Louisiana Man Serving 13 Years For Two Marijuana Joints

louisiana marijuanaBy Phillip Smith

Bernard Noble has already spent nearly four years in a Louisiana prison for being caught with two marijuana cigarettes — and he’s still less than a third of the way through a 13-year sentence with no shot at parole. The sentence is outrageous, but hardly unique in a state with one of the harshest marijuana laws in the country.

Under Louisiana law, possession of any amount of marijuana up to 60 pounds is punishable by six months in jail on a first offense, up to five years in prison for a second offense, and up to 20 years in prison for a third offense. While first- and second-time offenders are eligible for probation, third-time offenders are not. Distributing any amount of pot, even a joint or two, garners a five-year mandatory minimum prison sentence, and that includes possession with intent to distribute.

Add in the gross racial disparities in marijuana possession busts — African-Americans in the state are 3.1 times more likely to be arrested for than whites and account for nearly two-thirds of all pot arrests while making up less than one-third of the population — and you have a pipeline to prison for black Louisianans.

In Bernard Noble’s case, getting caught with a couple of joints morphed into more than 13 years behind bars because of the way the state’s harsh marijuana laws intersect with its harsh habitual offender law (known colloquially as “the bitch.”) Because Noble had two previous drug possession offenses, one 12 years old and one 24 years old, he fell under the purview of the habitual offender law.

Even though his current offense was trivial (marijuana is decriminalized in nearly 20 states and possession is legalized in four others and DC) and even though his previous offenses were low-level and nonviolent, the statute called for the 13 years, without parole.

Taking into account Noble’s minor criminal history, his work record, and his role as the breadwinner for a family with seven children, and making special note of his overpayment of child support to children not living with him, his sentencing judge departed from the statute and sentenced him to only five years. Orleans Parish prosecutors appealed the lower sentence to the state Supreme Court and got the 13-year sentence reinstated last year.

“Thirteen years in prison for two joints is obscene,” said Daniel Abrahamson, director of the Office of Legal Affairs for the Drug Policy Alliance and a lead author of a brief to the state Supreme Court in the case. “The punishment is so far out of proportion to the conduct that we really can’t call it ‘punishment’ — it is more like torture.”

It has also shattered Noble’s family and destroyed his fledgling business, a restaurant in Kansas City. Noble had relocated there after Hurricane Katrina and has just returned to New Orleans for a family visit. He left his grandmother’s house on a bike ride four years ago and never made it back. He’s been locked up ever since.

But there’s renewed hope for the black, 48-year-old New Orleans family man, even if it’s a longshot. Lawyers working on his case are preparing to formally seek a commutation for him from Gov. Bobby Jindal (R) within the next few days, and they, supporters, and advocates are hoping to light a fire under the governor hot enough to make him act. A rally is set for Sunday to draw attention to his case.
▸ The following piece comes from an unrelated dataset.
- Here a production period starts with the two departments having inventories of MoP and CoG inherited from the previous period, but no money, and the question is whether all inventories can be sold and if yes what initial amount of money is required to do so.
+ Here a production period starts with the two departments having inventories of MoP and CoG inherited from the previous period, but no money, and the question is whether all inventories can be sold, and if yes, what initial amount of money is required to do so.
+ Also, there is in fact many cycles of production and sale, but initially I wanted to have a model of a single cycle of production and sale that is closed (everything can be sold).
If Jindal’s record is any indication, though, it will have to be quite a fire: During his time as governor, Jindal has granted only 40 of 390 commutations requested.

“This is one of the most egregious cases, a real heart breaker,” said Yolanda Cadore, director of strategic partnerships for the Drug Policy Alliance. “He’s been in there 44 months, and he’s not even close to finishing his sentence. He’s just passing time. The only rehab available is drug treatment.”
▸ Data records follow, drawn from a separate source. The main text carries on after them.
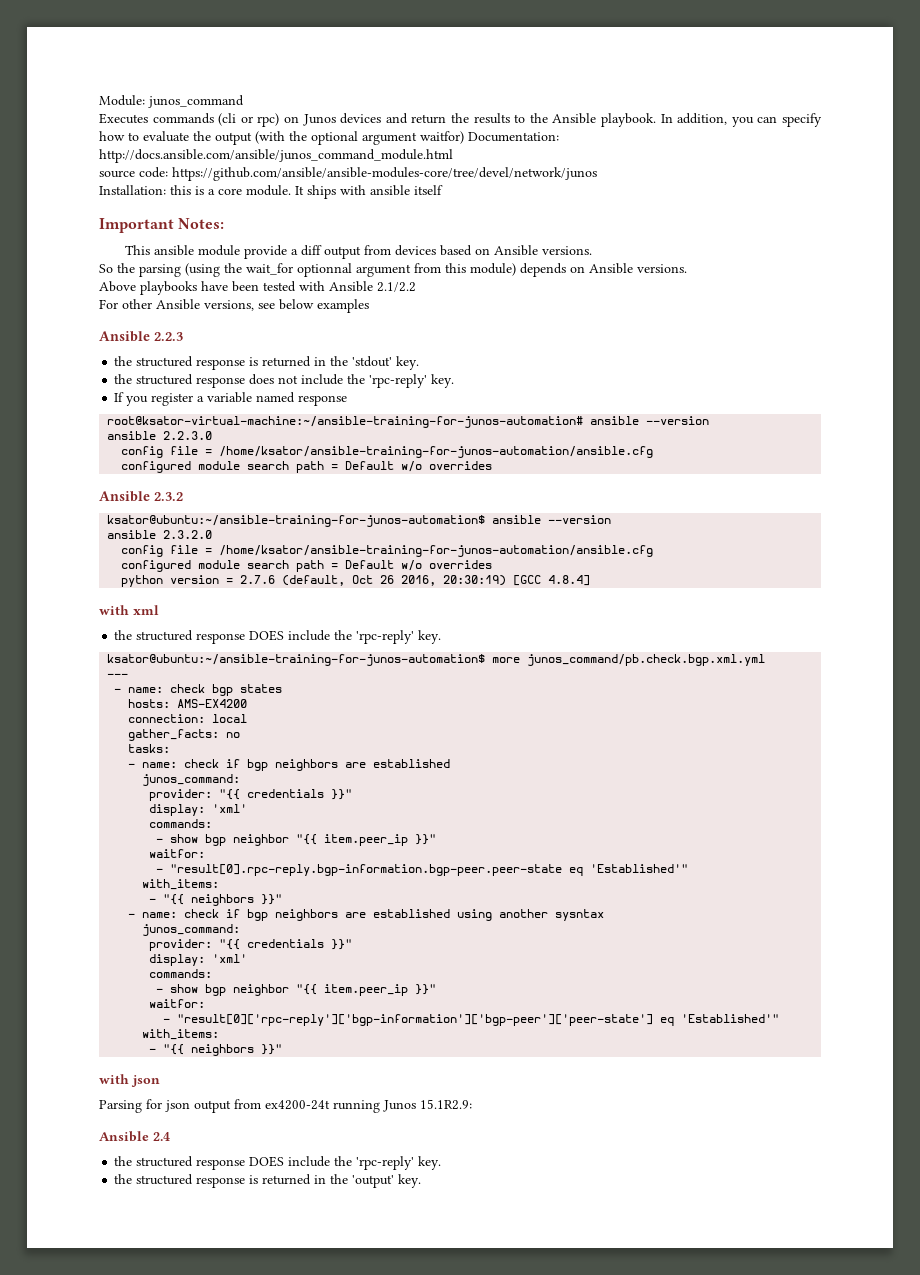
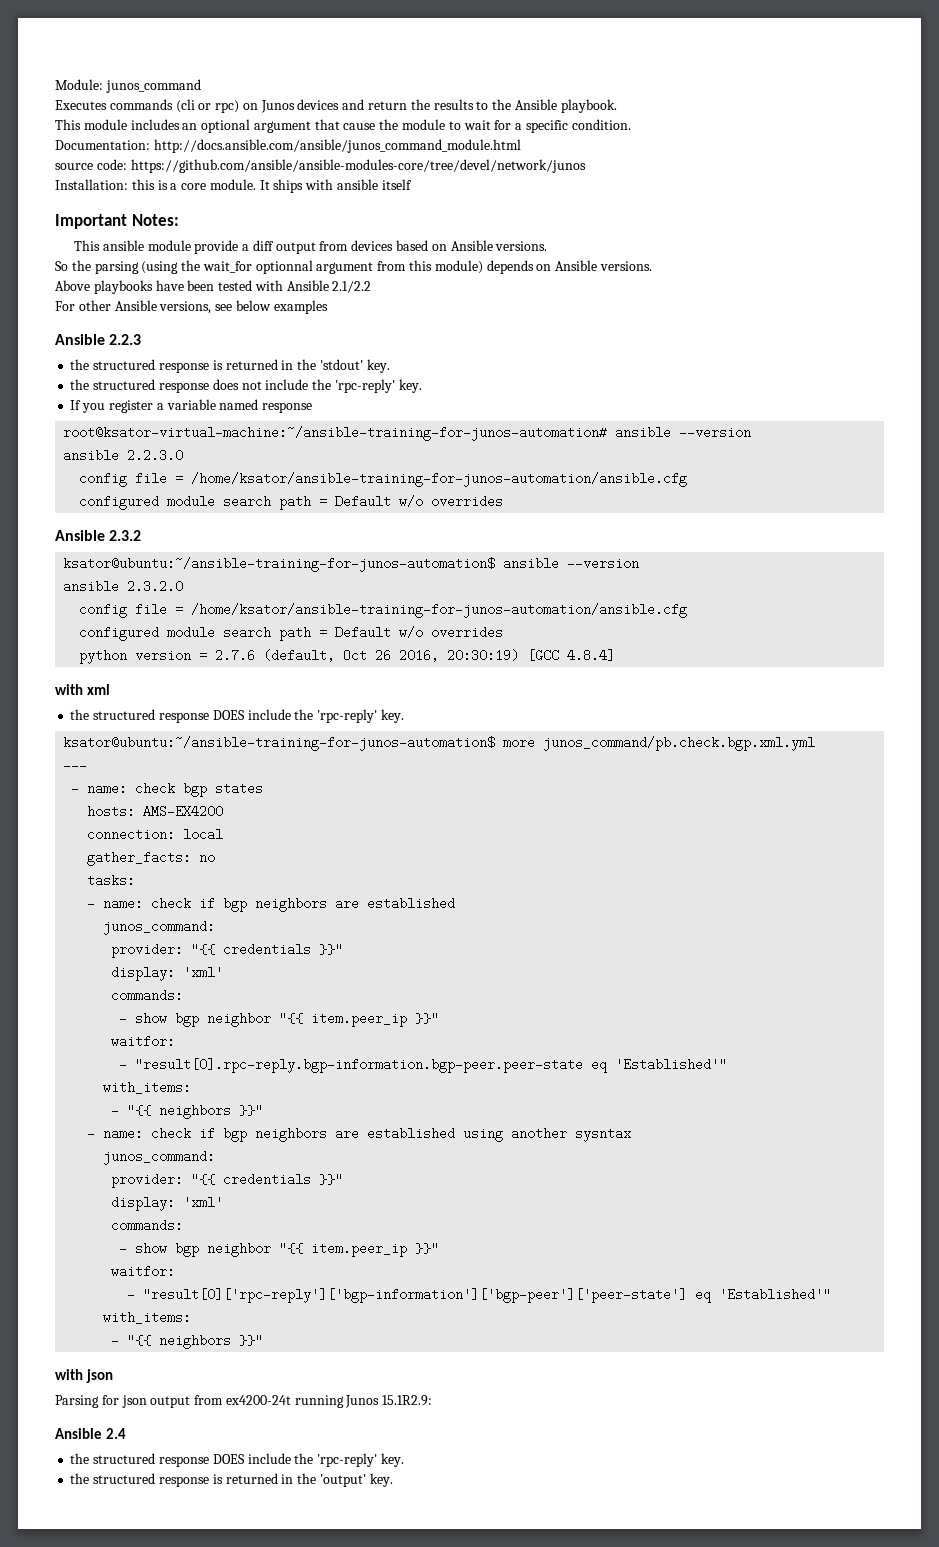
- Executes commands (cli or rpc) on Junos devices and return the results to the Ansible playbook. In addition, you can specify how to evaluate the output (with the optional argument waitfor) Documentation: http://docs.ansible.com/ansible/junos_command_module.html
+ Executes commands (cli or rpc) on Junos devices and return the results to the Ansible playbook.
+ This module includes an optional argument that cause the module to wait for a specific condition.
+ Documentation: http://docs.ansible.com/ansible/junos_command_module.html

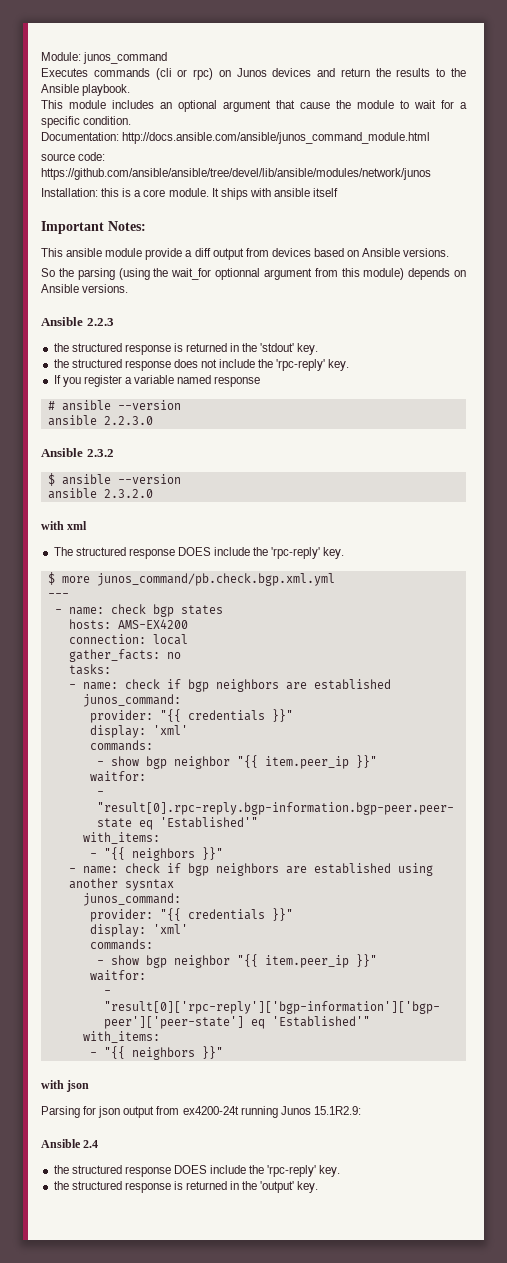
- source code: https://github.com/ansible/ansible-modules-core/tree/devel/network/junos
+ source code: https://github.com/ansible/ansible/tree/devel/lib/ansible/modules/network/junos
- Above playbooks have been tested with Ansible 2.1/2.2
- For other Ansible versions, see below examples
- root@ksator-virtual-machine:~/ansible-training-for-junos-automation# ansible --version
+ # ansible --version
  ansible 2.2.3.0
- config file = /home/ksator/ansible-training-for-junos-automation/ansible.cfg
- configured module search path = Default w/o overrides
- ksator@ubuntu:~/ansible-training-for-junos-automation$ ansible --version
+ $ ansible --version
  ansible 2.3.2.0
- config file = /home/ksator/ansible-training-for-junos-automation/ansible.cfg
- configured module search path = Default w/o overrides
- python version = 2.7.6 (default, Oct 26 2016, 20:30:19) [GCC 4.8.4]
  with xml
- the structured response DOES include the 'rpc-reply' key.
- ksator@ubuntu:~/ansible-training-for-junos-automation$ more junos_command/pb.check.bgp.xml.yml
+ The structured response DOES include the 'rpc-reply' key.
+ $ more junos_command/pb.check.bgp.xml.yml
Noble’s sentence also plays into another ugly dynamic in Louisiana: imprisonment for profit. Back in the 1990s, during another overcrowding crisis, parish sheriffs were offered a cut of future profits if they covered the cost of building prisons in their counties. Now, more than half of state prisoners are held in parish jail administered by sheriffs.

The state pays them $24.39 a day per prisoner, much less than the $55 a day if would cost to house them in state prisons. If a sheriff can keep jails full, he can pull in as much as $200,000 per jail per year, all the while keeping expenses — staffing and inmate care and programs — as low as possible. Other sheriffs lease their prisons to for-profit prison companies in return for guaranteed annual payments.

Sheriffs have a direct financial incentive to keep their jails full, and they know it. Sentencing reforms would hurt their bottom line, and they have organized to make sure that doesn’t happen. The Louisiana Sheriffs Association consistently lobbies against sentencing reforms, and its political action committee uses its financial clout to help elect politicians who agree with them.

Orleans Parish, the most populous in the state, acts as a conveyor belt for low-level, nonviolent drug offenders to fill the cells and the coffers for other parishes.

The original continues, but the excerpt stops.